# Exercise directions:
Every entry must be repeated exactly. Exclude all pictures.

# User interface change data:
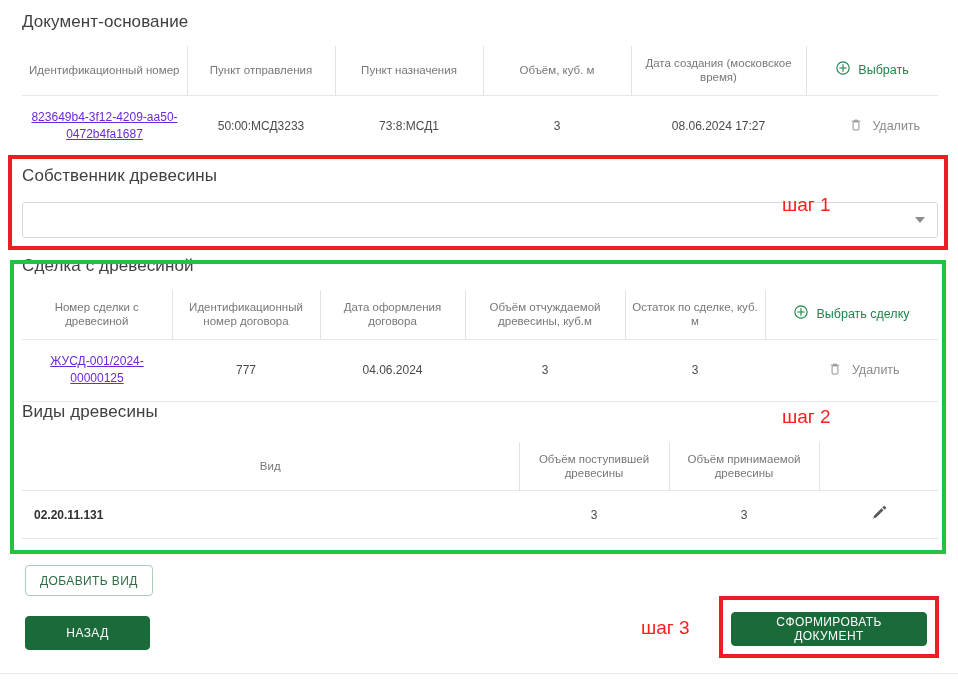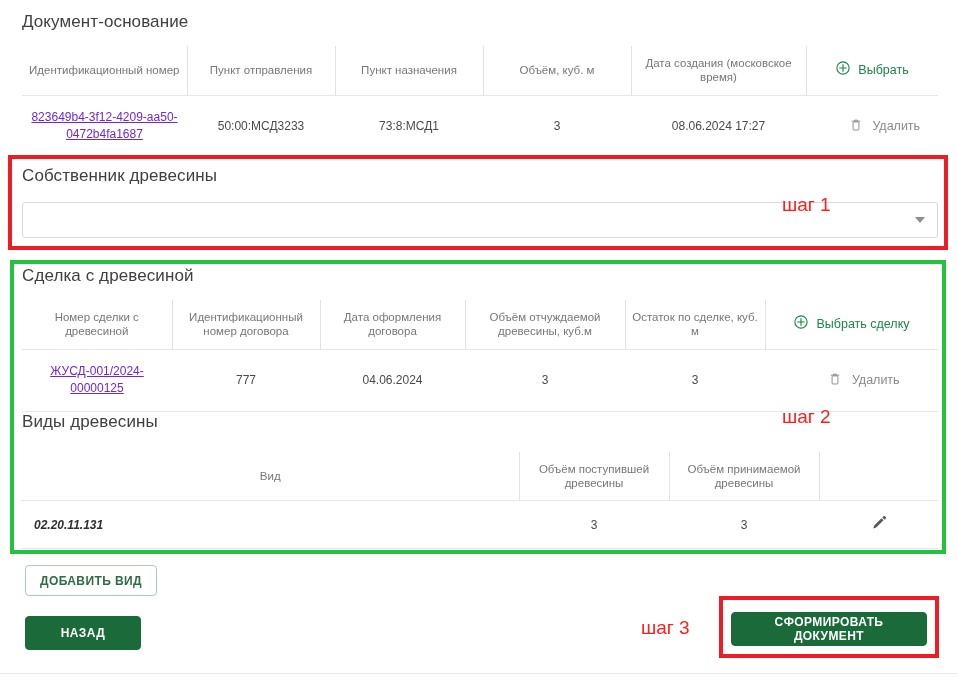--- a/index.html
+++ b/index.html
@@ -213,7 +213,7 @@
   <div class="anno-red" style="left:8px; top:155px; width:940px; height:95px;"></div>
   <div class="step-label" style="left:782px; top:194px;">шаг 1</div>
 
-  <div style="position:absolute; left:22px; top:266px; width:916px;">
+  <div style="position:absolute; left:22px; top:256px; width:916px;">
     <div class="section-title">Сделка с древесиной</div>
 
     <table class="grid" style="margin-top:14px;">

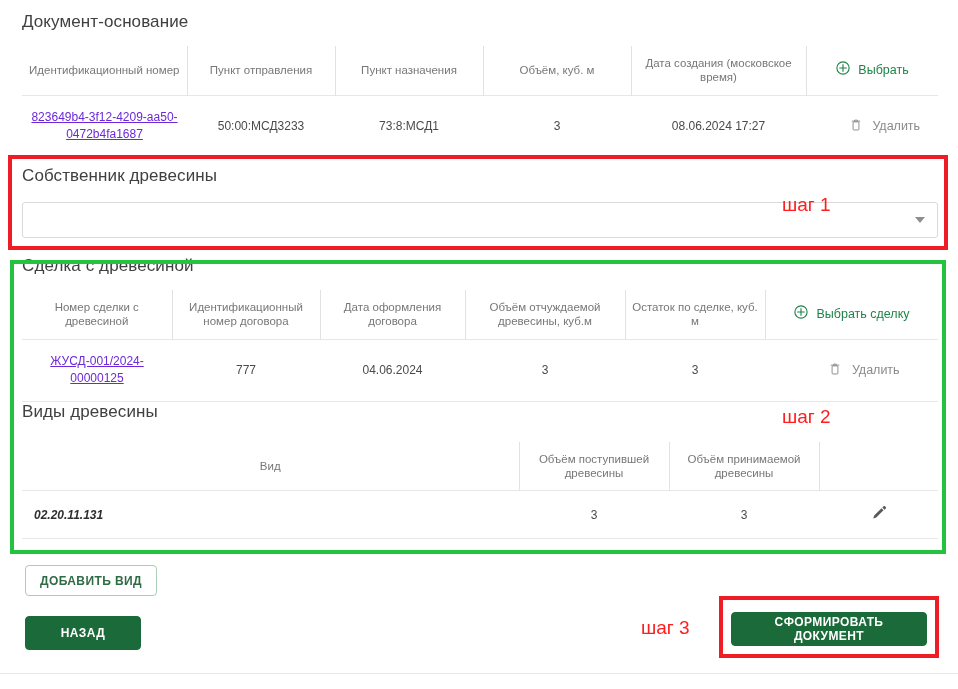--- a/index.html
+++ b/index.html
@@ -283,7 +283,7 @@
       </thead>
       <tbody>
         <tr>
-          <td style="text-align:left; padding-left:12px; font-weight:700; color:#2f2f2f;font-style:italic;">02.20.11.131</td>
+          <td style="text-align:left; padding-left:12px; font-weight:700; color:#2f2f2f;">02.20.11.131</td>
           <td>3</td>
           <td>3</td>
           <td>

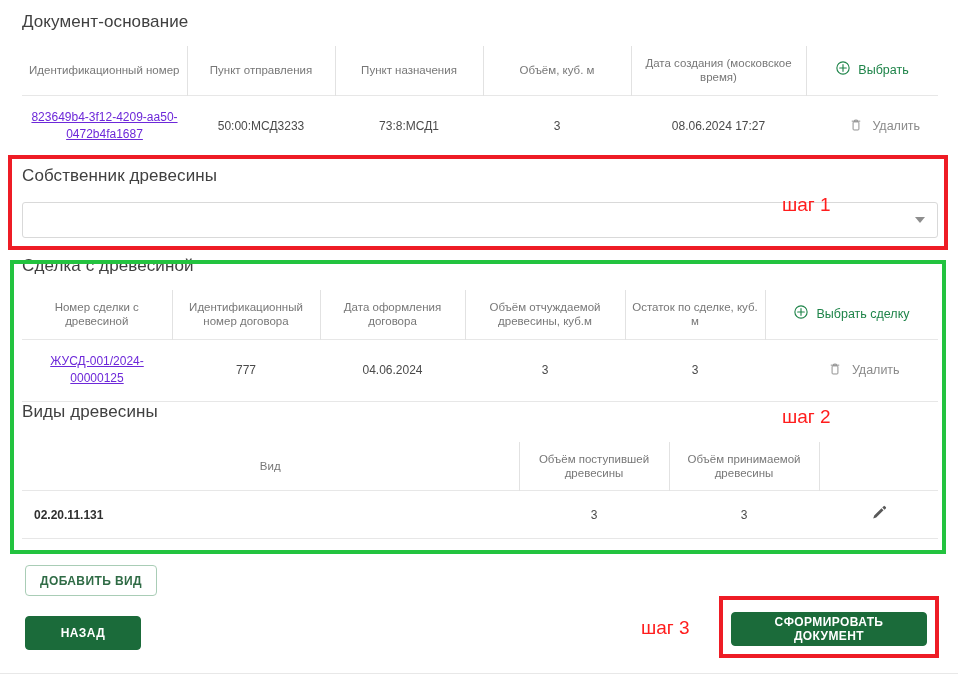--- a/index.html
+++ b/index.html
@@ -123,7 +123,7 @@
     font-family: "Liberation Sans", "DejaVu Sans", sans-serif;
     font-size: 12px;
     letter-spacing: .4px;
-    font-weight: 700;
+    font-weight: 400;
     cursor: pointer;
     border-radius: 4px;
     display: inline-flex;

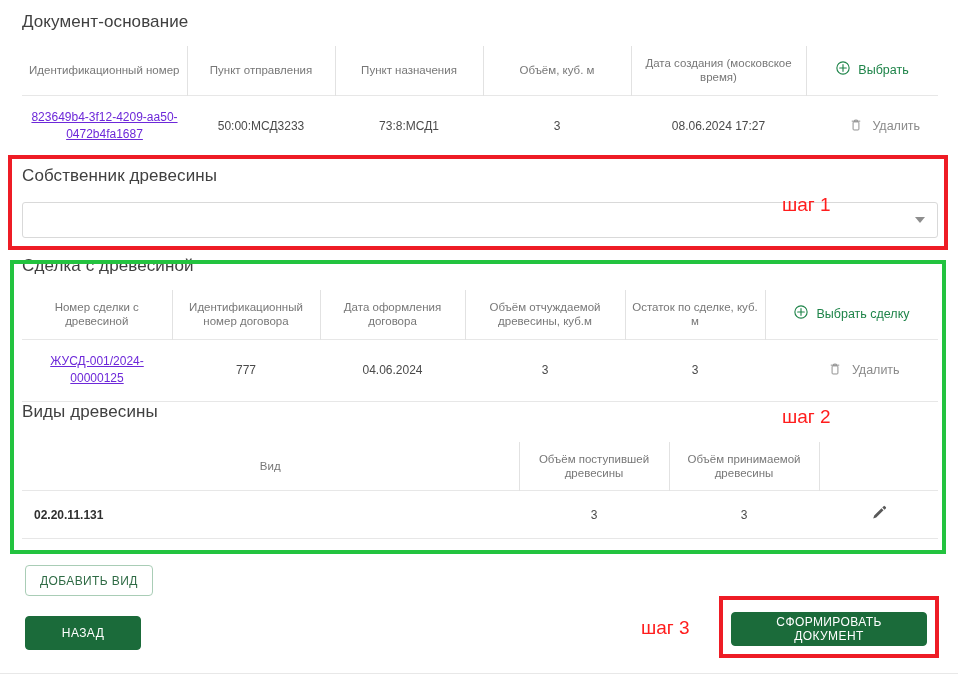--- a/index.html
+++ b/index.html
@@ -304,7 +304,7 @@
 
   <button class="btn btn-outline" style="position:absolute; left:25px; top:565px;">ДОБАВИТЬ ВИД</button>
 
-  <button class="btn btn-solid" style="position:absolute; left:25px; top:616px; width:116px;">НАЗАД</button>
+  <button class="btn btn-solid" style="position:absolute; left:25px; top:616px; width:125px;">НАЗАД</button>
 
   <button class="btn btn-solid" style="position:absolute; left:731px; top:612px; width:196px;">СФОРМИРОВАТЬ ДОКУМЕНТ</button>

# Exercise solution:
--- a/index.html
+++ b/index.html
@@ -213,7 +213,7 @@
   <div class="anno-red" style="left:8px; top:155px; width:940px; height:95px;"></div>
   <div class="step-label" style="left:782px; top:194px;">шаг 1</div>
 
-  <div style="position:absolute; left:22px; top:266px; width:916px;">
+  <div style="position:absolute; left:22px; top:256px; width:916px;">
     <div class="section-title">Сделка с древесиной</div>
 
     <table class="grid" style="margin-top:14px;">

--- a/index.html
+++ b/index.html
@@ -283,7 +283,7 @@
       </thead>
       <tbody>
         <tr>
-          <td style="text-align:left; padding-left:12px; font-weight:700; color:#2f2f2f;font-style:italic;">02.20.11.131</td>
+          <td style="text-align:left; padding-left:12px; font-weight:700; color:#2f2f2f;">02.20.11.131</td>
           <td>3</td>
           <td>3</td>
           <td>

--- a/index.html
+++ b/index.html
@@ -123,7 +123,7 @@
     font-family: "Liberation Sans", "DejaVu Sans", sans-serif;
     font-size: 12px;
     letter-spacing: .4px;
-    font-weight: 700;
+    font-weight: 400;
     cursor: pointer;
     border-radius: 4px;
     display: inline-flex;

--- a/index.html
+++ b/index.html
@@ -304,7 +304,7 @@
 
   <button class="btn btn-outline" style="position:absolute; left:25px; top:565px;">ДОБАВИТЬ ВИД</button>
 
-  <button class="btn btn-solid" style="position:absolute; left:25px; top:616px; width:116px;">НАЗАД</button>
+  <button class="btn btn-solid" style="position:absolute; left:25px; top:616px; width:125px;">НАЗАД</button>
 
   <button class="btn btn-solid" style="position:absolute; left:731px; top:612px; width:196px;">СФОРМИРОВАТЬ ДОКУМЕНТ</button>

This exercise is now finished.